[Data items]
○ ○ ○ ○ ○ ○ ○

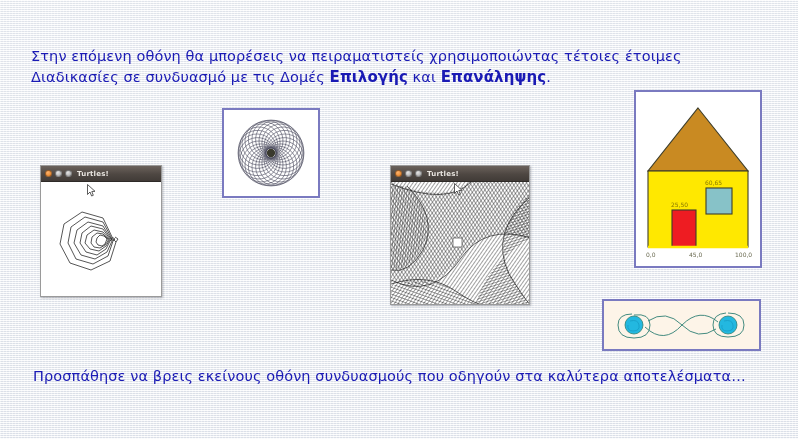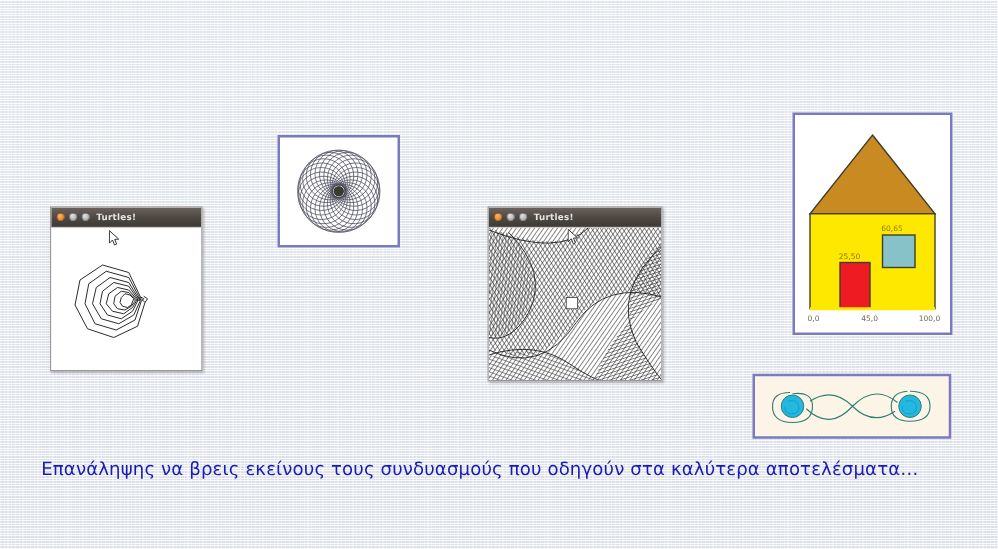--- a/index.html
+++ b/index.html
@@ -153,6 +153,9 @@
 
 <div id="slide">
 
+  <div id="top-text" class="slide-text">
+    <span>Στην επόμενη οθόνη θα μπορέσεις να πειραματιστείς χρησιμοποιώντας τέτοιες έτοιμες Διαδικασίες σε συνδυασμό με τις Δομές  </span><span class="strong-term">Επιλογής</span><span>  και  </span><span class="strong-term">Επανάληψης</span><span>.</span>
+  </div>
 
   <div id="bottom-text" class="slide-text">Επανάληψης να βρεις εκείνους τους συνδυασμούς που οδηγούν στα καλύτερα αποτελέσματα…</div>
 

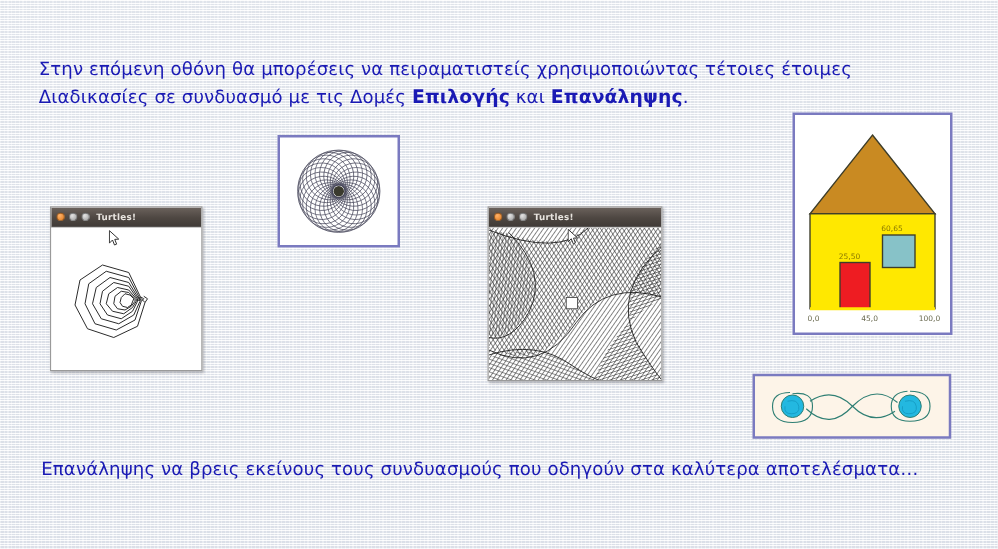--- a/index.html
+++ b/index.html
@@ -157,7 +157,7 @@
     <span>Στην επόμενη οθόνη θα μπορέσεις να πειραματιστείς χρησιμοποιώντας τέτοιες έτοιμες Διαδικασίες σε συνδυασμό με τις Δομές  </span><span class="strong-term">Επιλογής</span><span>  και  </span><span class="strong-term">Επανάληψης</span><span>.</span>
   </div>
 
-  <div id="bottom-text" class="slide-text">Επανάληψης να βρεις εκείνους τους συνδυασμούς που οδηγούν στα καλύτερα αποτελέσματα…</div>
+  <div id="bottom-text" class="slide-text">Προσπάθησε να βρεις εκείνους οθόνη συνδυασμούς που οδηγούν στα καλύτερα αποτελέσματα…</div>
 
   <div id="turtle-window-1" class="turtle-window">
     <div class="titlebar">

○ ○ ○ ○ ○ ○ ○

Exercise directions:
Scanning the data above, copy out every line where "text" is found.

Solution:
+  <div id="top-text" class="slide-text">
   <div id="bottom-text" class="slide-text">Επανάληψης να βρεις εκείνους τους συνδυασμούς που οδηγούν στα καλύτερα αποτελέσματα…</div>
-  <div id="bottom-text" class="slide-text">Επανάληψης να βρεις εκείνους τους συνδυασμούς που οδηγούν στα καλύτερα αποτελέσματα…</div>
+  <div id="bottom-text" class="slide-text">Προσπάθησε να βρεις εκείνους οθόνη συνδυασμούς που οδηγούν στα καλύτερα αποτελέσματα…</div>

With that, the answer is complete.